● WORK TASK
Find the line with "[38,936,145,946] // Service" in the entries below, then reproduce it and every line after it down to and including the line with "[23,1066,166,1078] // Design", exactly.

● DATA SHOWN
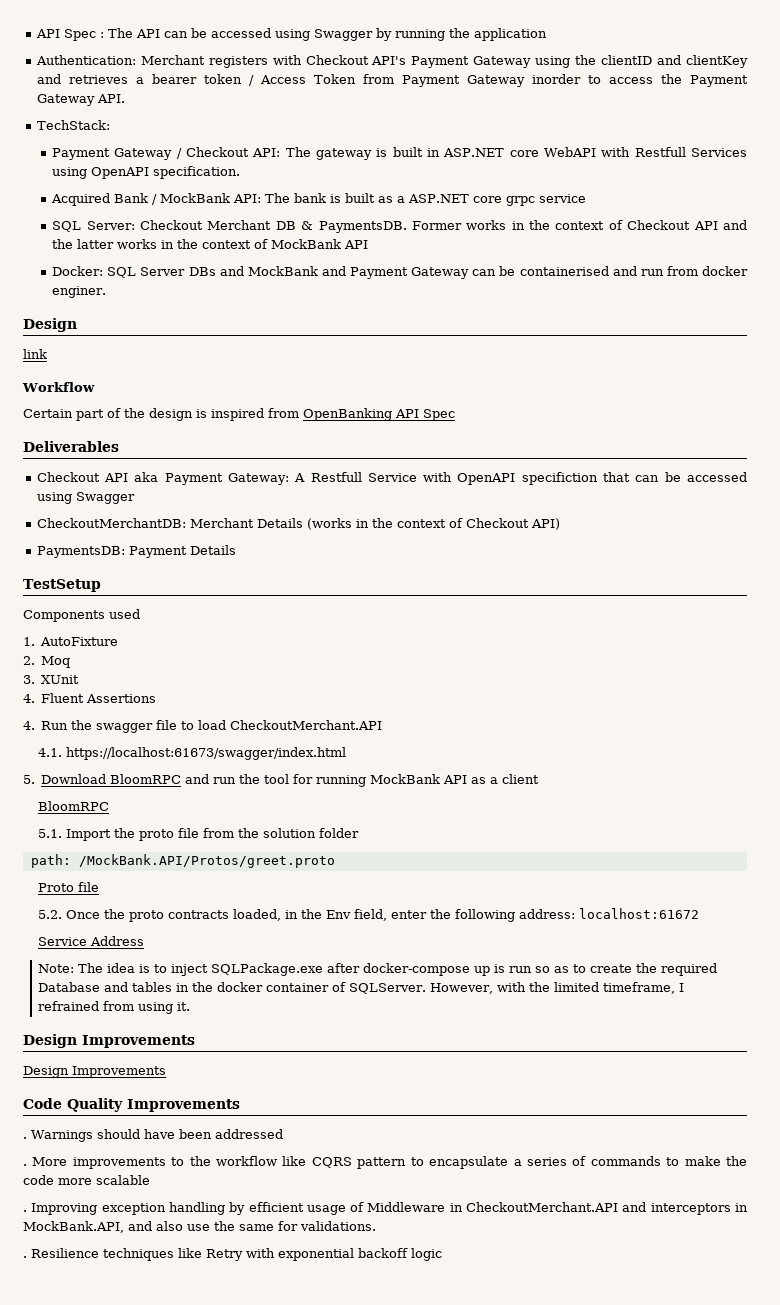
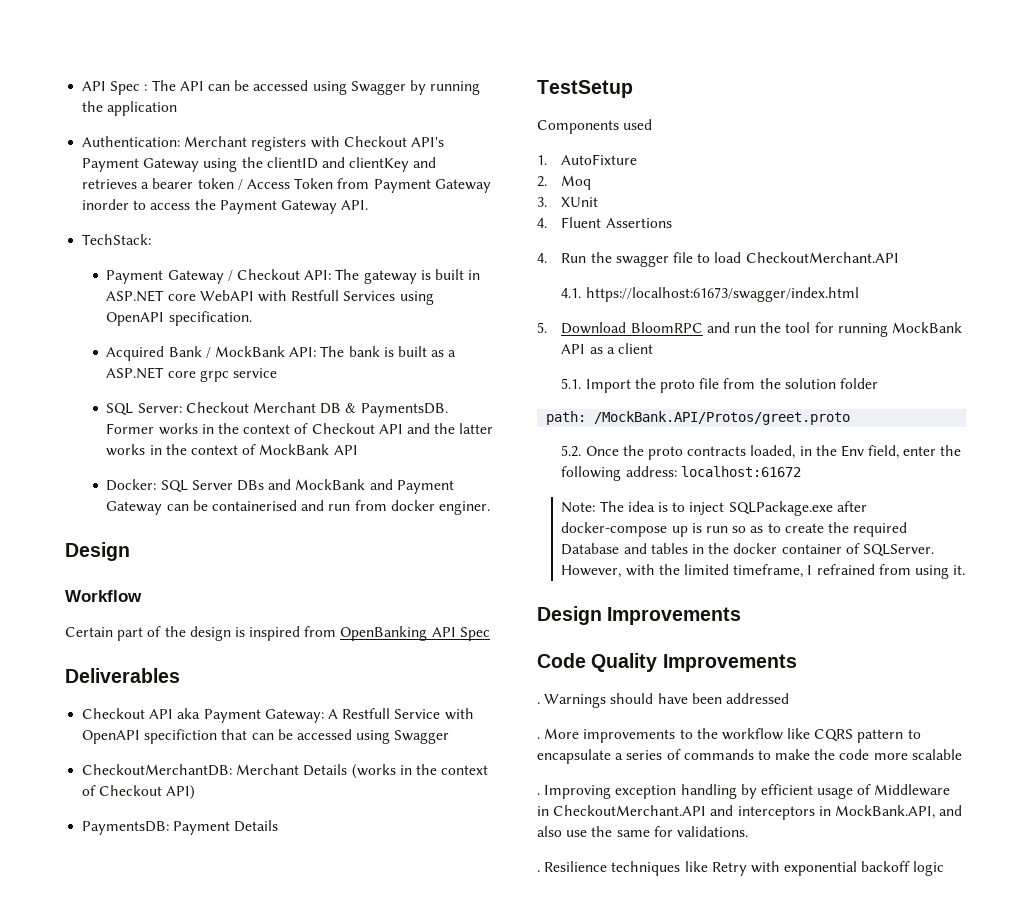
[23,349,47,359] // link -> (130, 551) none
[38,801,110,811] // BloomRPC -> (653, 348) none
[38,882,100,892] // Proto file -> (851, 418) none
[38,936,145,946] // Service Address -> (801, 471) none
[23,1066,166,1078] // Design Improvements -> (742, 616) none

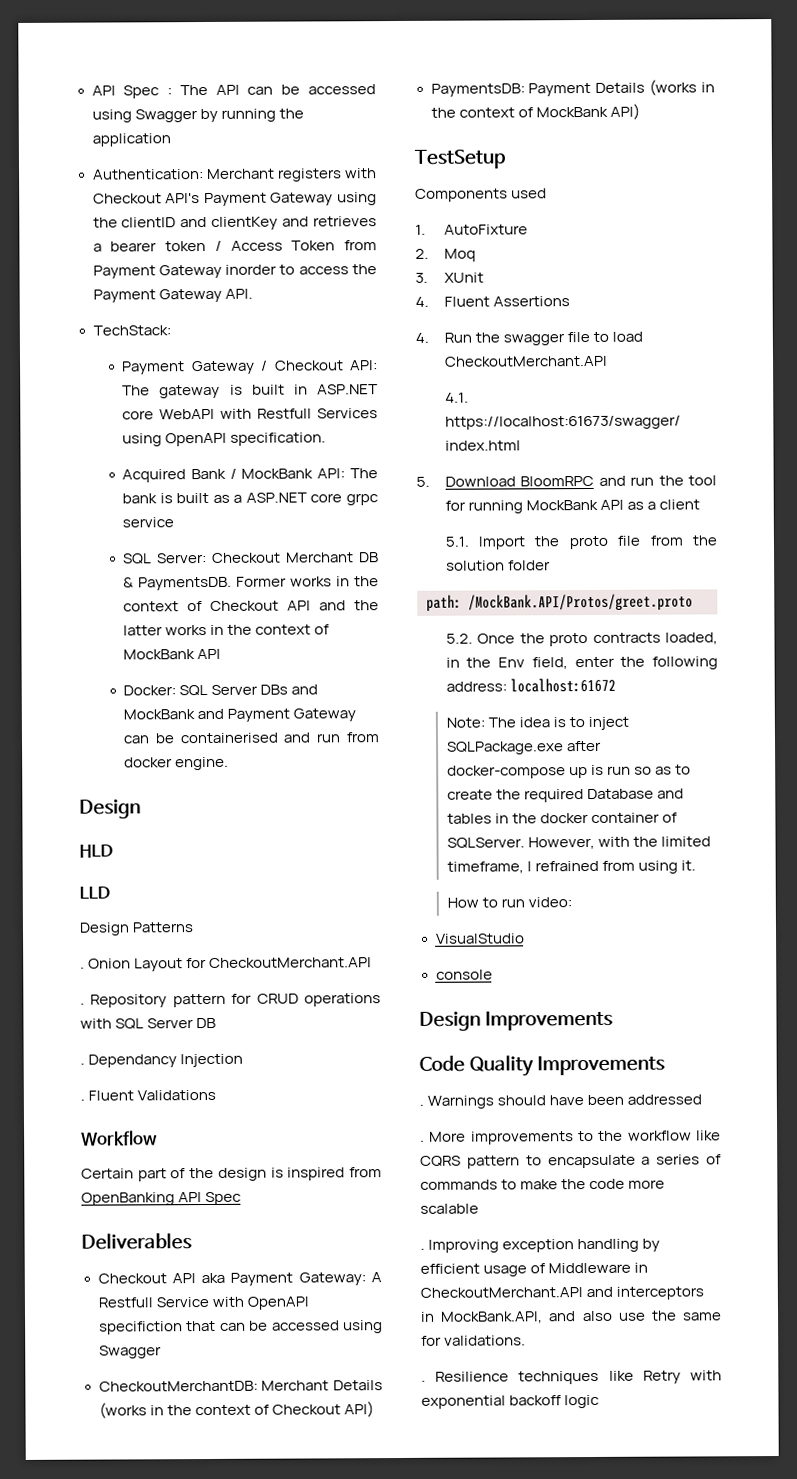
[438,501,490,515] [65,542,130,561] enginer. // Design -> [175,756,230,771] [79,799,141,819] [79,844,113,858] [79,886,110,899] [79,922,195,936] [80,957,373,972] [80,993,381,1008] [80,1017,217,1030] [80,1053,244,1068] [80,1089,217,1101] engine. // Design // HLD // LLD // Design Patterns // . Onion Layout for CheckoutMerchant.API // . Repository pattern for CRUD operations with SQL Server DB // . Dependancy Injection // . Fluent Validations
(279, 826) none -> [649,79,715,96] [430,103,640,120] (works in the context of MockBank API)
(966, 570) none -> [446,897,572,908] [435,933,525,944] [435,969,493,980] // How to run video: // VisualStudio // console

● EXERCISE ANSWER
[38,936,145,946] // Service Address -> (801, 471) none
[23,1066,166,1078] // Design Improvements -> (742, 616) none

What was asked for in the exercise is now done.